I guess it's no big secret which end of the family room I can be found sitting in as concerns this issue. I'm often asking my siblings on the other side of the heavenly membrane to pray for me. I have no problem with drawing implicit conclusions, theologically speaking, logical conclusions, where there may be no extremely explicit Scriptural mandate. I also have no problem with this being what the Church has pretty much always believed for the whole history of its existence. I know that goes about as far as I can throw a bowling ball with some of you, that's OK. Mostly I'll just say it makes total sense to me.
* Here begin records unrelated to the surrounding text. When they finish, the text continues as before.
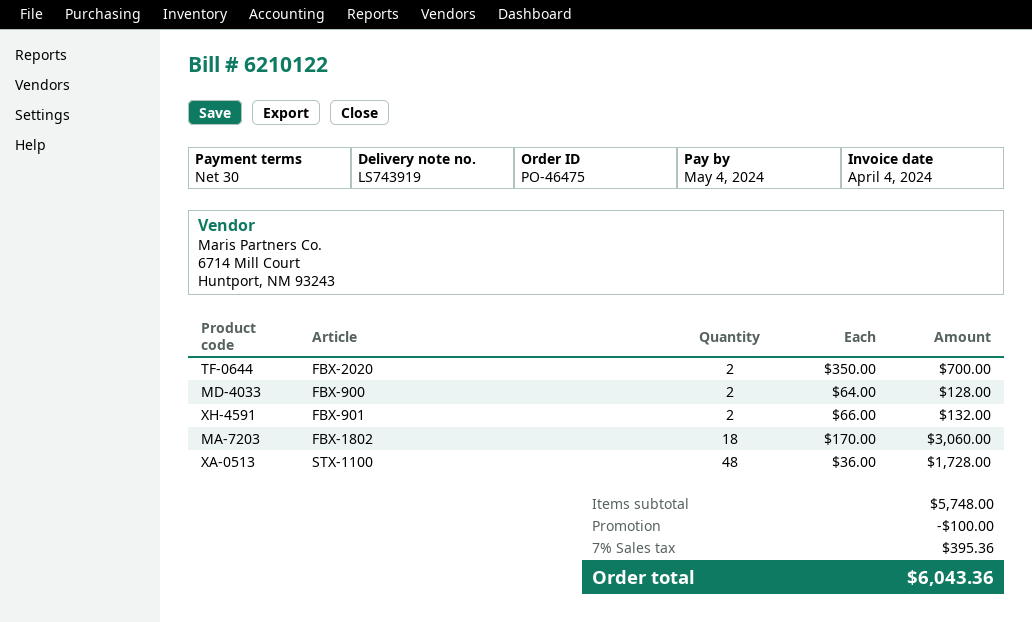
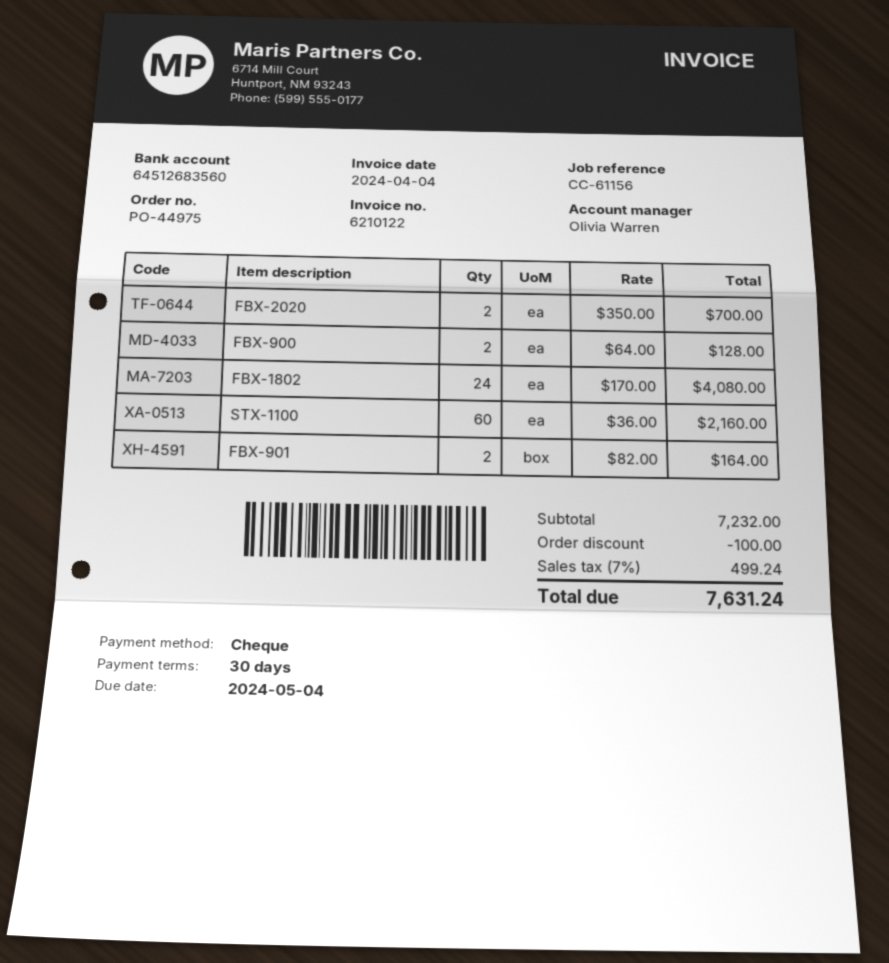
order number: PO-46475 -> PO-44975
FBX-901: 2 x 66.00 = 132.00 -> 2 x 82.00 = 164.00
FBX-1802: 18 x 170.00 = 3060.00 -> 24 x 170.00 = 4080.00
STX-1100: 48 x 36.00 = 1728.00 -> 60 x 36.00 = 2160.00
subtotal: 5748.00 -> 7232.00
tax: 7% = 395.36 -> 7% = 499.24
total: 6043.36 -> 7631.24

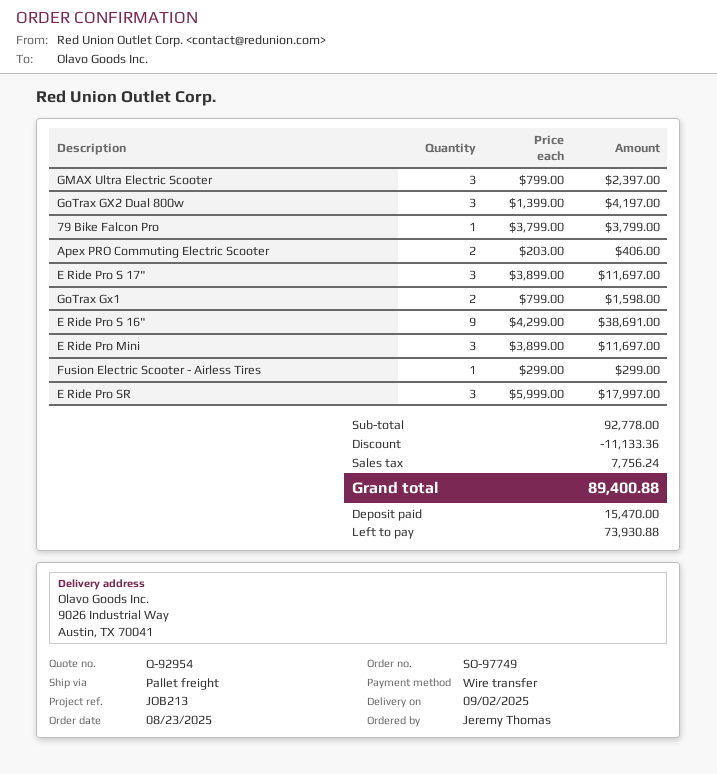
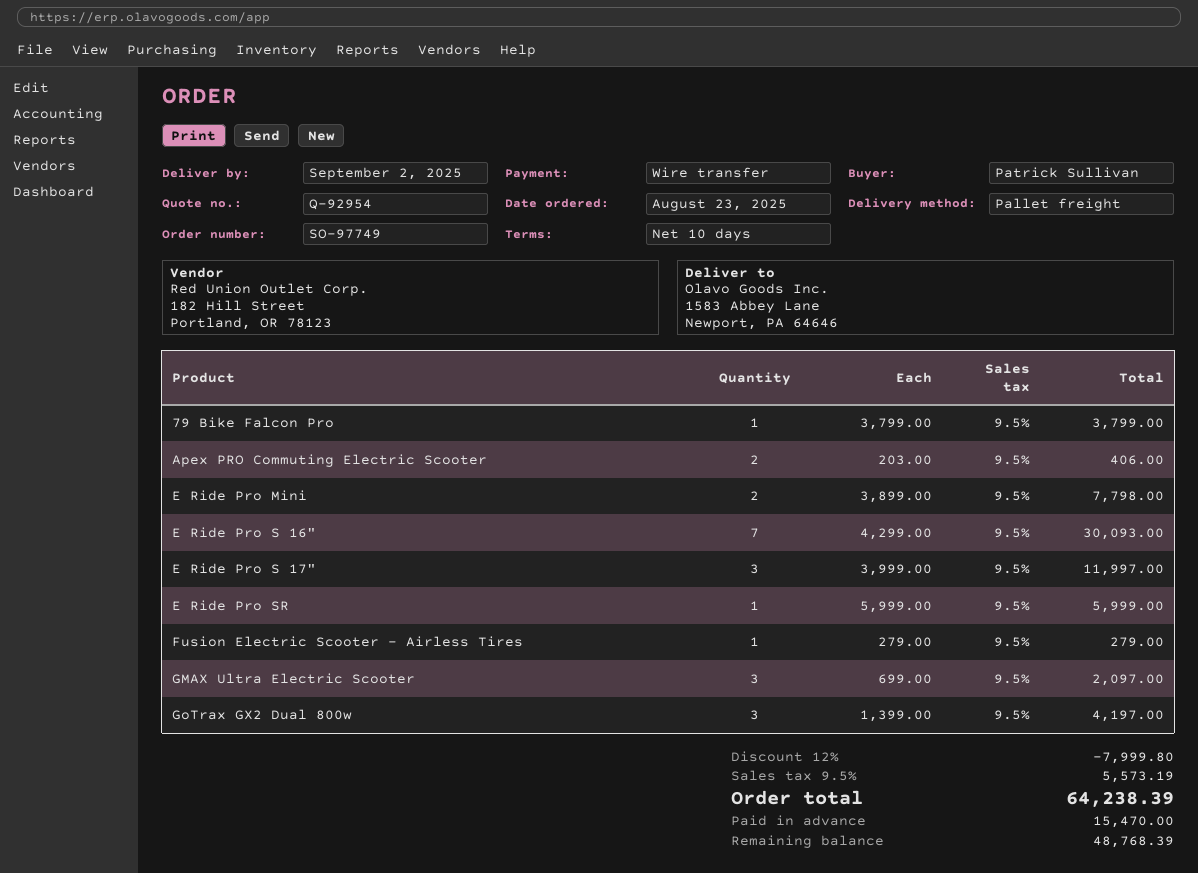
ordered by: Jeremy Thomas -> Patrick Sullivan
ship to: 9026 Industrial Way, Austin, TX 70041 -> 1583 Abbey Lane, Newport, PA 64646
GMAX Ultra Electric Scooter: 3 x 799.00 = 2397.00 -> 3 x 699.00 = 2097.00
E Ride Pro S 17": 3 x 3899.00 = 11697.00 -> 3 x 3999.00 = 11997.00
GoTrax Gx1: 2 x 799.00 = 1598.00 -> none
E Ride Pro S 16": 9 x 4299.00 = 38691.00 -> 7 x 4299.00 = 30093.00
E Ride Pro Mini: 3 x 3899.00 = 11697.00 -> 2 x 3899.00 = 7798.00
Fusion Electric Scooter - Airless Tires: 1 x 299.00 = 299.00 -> 1 x 279.00 = 279.00
E Ride Pro SR: 3 x 5999.00 = 17997.00 -> 1 x 5999.00 = 5999.00
discount: 11133.36 -> 7999.80
tax: 7756.24 -> 5573.19
total: 89400.88 -> 64238.39
balance: 73930.88 -> 48768.39

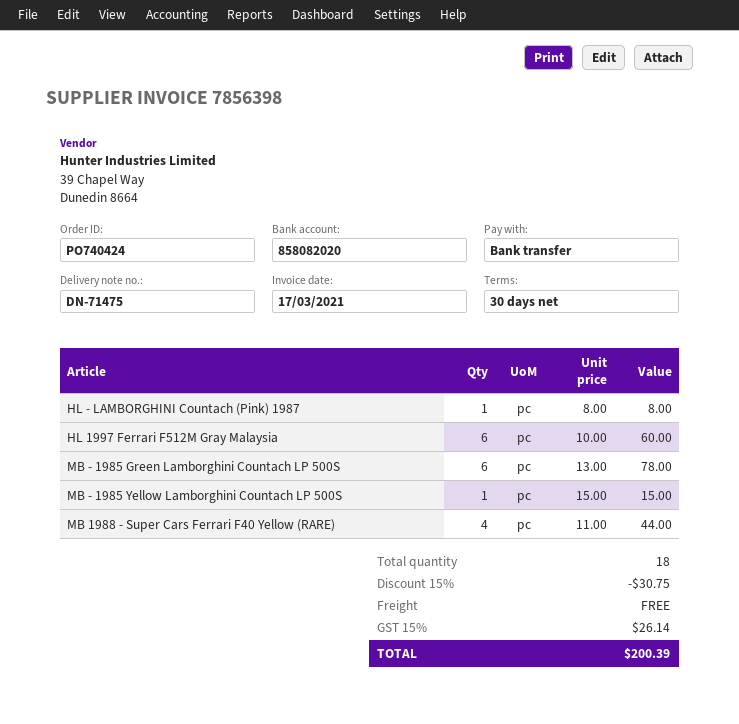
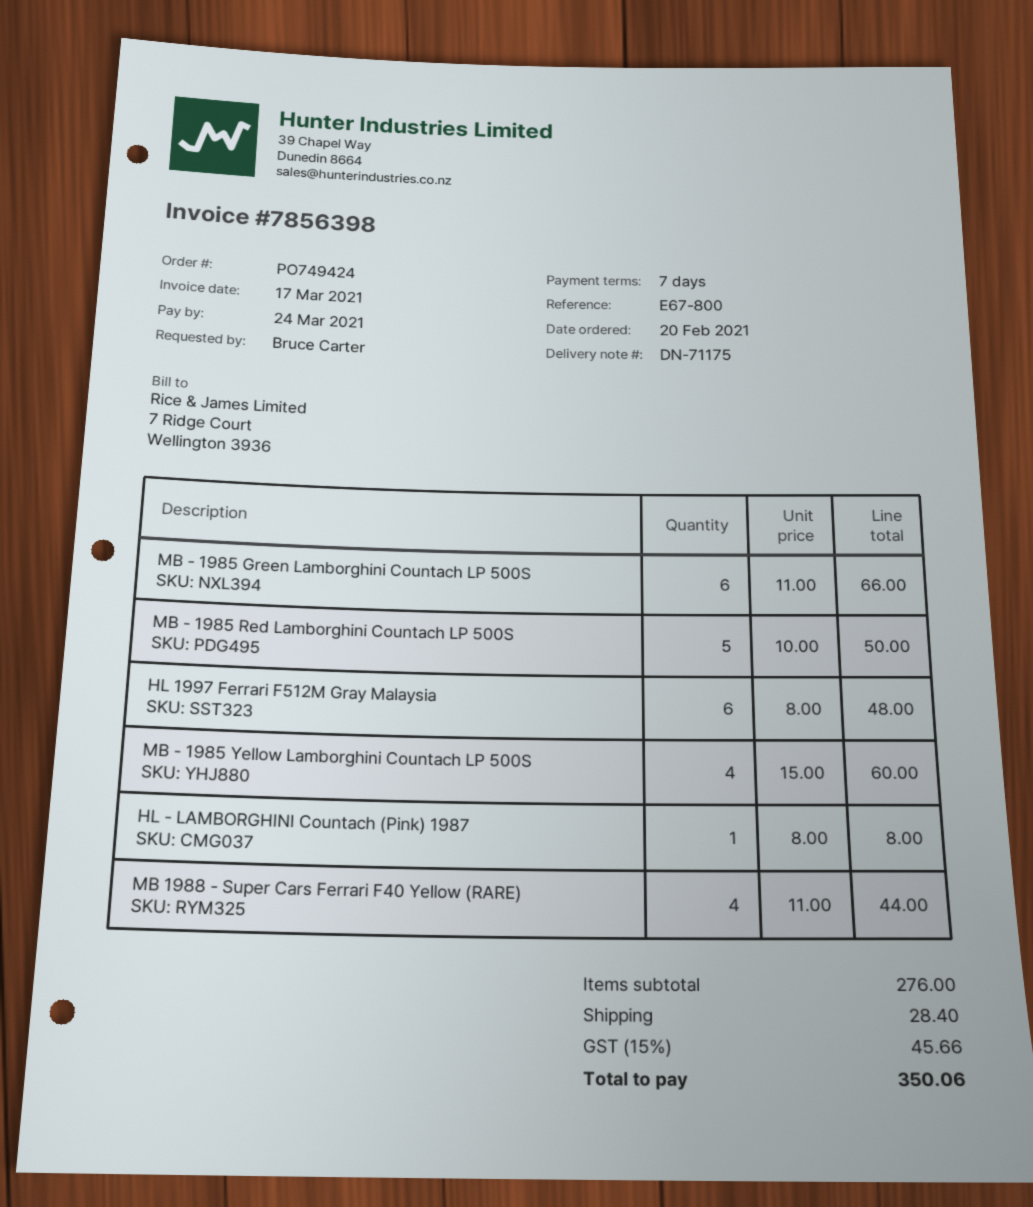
order number: PO740424 -> PO749424
delivery note number: DN-71475 -> DN-71175
payment terms: 30 days -> 7 days
HL 1997 Ferrari F512M Gray Malaysia: 6 x 10.00 = 60.00 -> 6 x 8.00 = 48.00
MB - 1985 Green Lamborghini Countach LP 500S: 6 x 13.00 = 78.00 -> 6 x 11.00 = 66.00
MB - 1985 Yellow Lamborghini Countach LP 500S: 1 x 15.00 = 15.00 -> 4 x 15.00 = 60.00
MB - 1985 Red Lamborghini Countach LP 500S: none -> 5 x 10.00 = 50.00
discount: 15% = 30.75 -> none
shipping: 0.00 -> 28.40
tax: 15% = 26.14 -> 15% = 45.66
total: 200.39 -> 350.06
The whole scenario is absolutely consistent with the way I view our life in earth, transformation, salvation, heaven, what that is, how it works, etc. Have I thought about it? Yeah, I tend to do that. Think about things. I'm not going to say something like "if people would just think about this, they'd see it made total sense - if not, obviously they don't think or can't think." Now certainly, people on both sides of this issue say things like this. It doesn't work too well whichever side you're on. It's just an attack tactic to throw the other side off kilter, to get them so upset and flustered that, I suppose, they're supposed to throw their hands up and go "you're right!" It ain't workin' so let's just back up off that for now shall we? Alright, good. Good, well-intentioned, thinking, faithful people could theoretically come up with either answer I reckon.

Of course, there is this idea that my thinking about it isn't all there is to getting an answer to a question like this. Then we start having to lay at least a part of our decision making on something else, something outside ourselves. Is it, then, Scripture alone (not sure if that's really possible) or is there some degree of trust in a Tradition that helps to explain Scripture as well as teach us things that aren't necessarily explicitly spelled out in the Book? Again, that's another issue but it is very much connected. Because - and here's part of the connection for sake of any argument - because, Protestants, know that a strict and specific appeal to Scripture (an "it's not in the Bible" tack) will not, can not fully work when debating with Catholics, or someone with a Catholic view of Tradtion. Because, on the vicee versee, remember Catholics, that appealing to the long historical Tradition of the Church, or even the Fathers, doesn't necessarily go very far with Protestants (generally speaking). If you can't nail it down in the Scriptures, without question, you've "lost" the battle with them. That leaves the debate at a bit of an impasse doesn't it?

Of course there is religious philosophy and the work of theology, done by those on both ends. That can help. It does help sometimes. Some have more room for this kind of thing than others, though. Interesting how this all plays out. When I saw this article and thought about writing a post relating to it, as is typical with me, I never intended to write this much or get into the subject matter this deeply. Maybe I haven't really. I've mostly talked about how we get into it. I wanted to point out one little quote from the article too. I haven't done that yet. I hope this isn't too much out of context at this point.
It is one thing to call my brother-in-law Jim in Nebraska and ask him to pray for me. Jim is a farmer who typically has mud on his boots. I like him a lot, but I am not inclined to bow in his presence. Calling on St. Anthony or St. Jude, though—that's a different thing altogether. Their pictures show them with halos around their heads, and when you look into the eyes on their statues you get the sense—at least I do—that you are in the presence of a different sort of being.
The bolding there is mine. That's what jumped out at me. I thought, "well, aren't we?" Aren't we looking into the eyes, so to speak, of a different sort of being? As I understand the whole economy of salvation, of transformation into His Image being the whole point, I certainly look at all of us as being in the process of being changed into different sorts of beings. We are, presently, not fully Human. What we'd be looking at, then, when we "look at" someone who is in that realm and has been completed is a truly Human Being (note the caps). Something to think about. That's all for now. Good Lord. Too much writin' on here for the middle of the afternoon. Peace.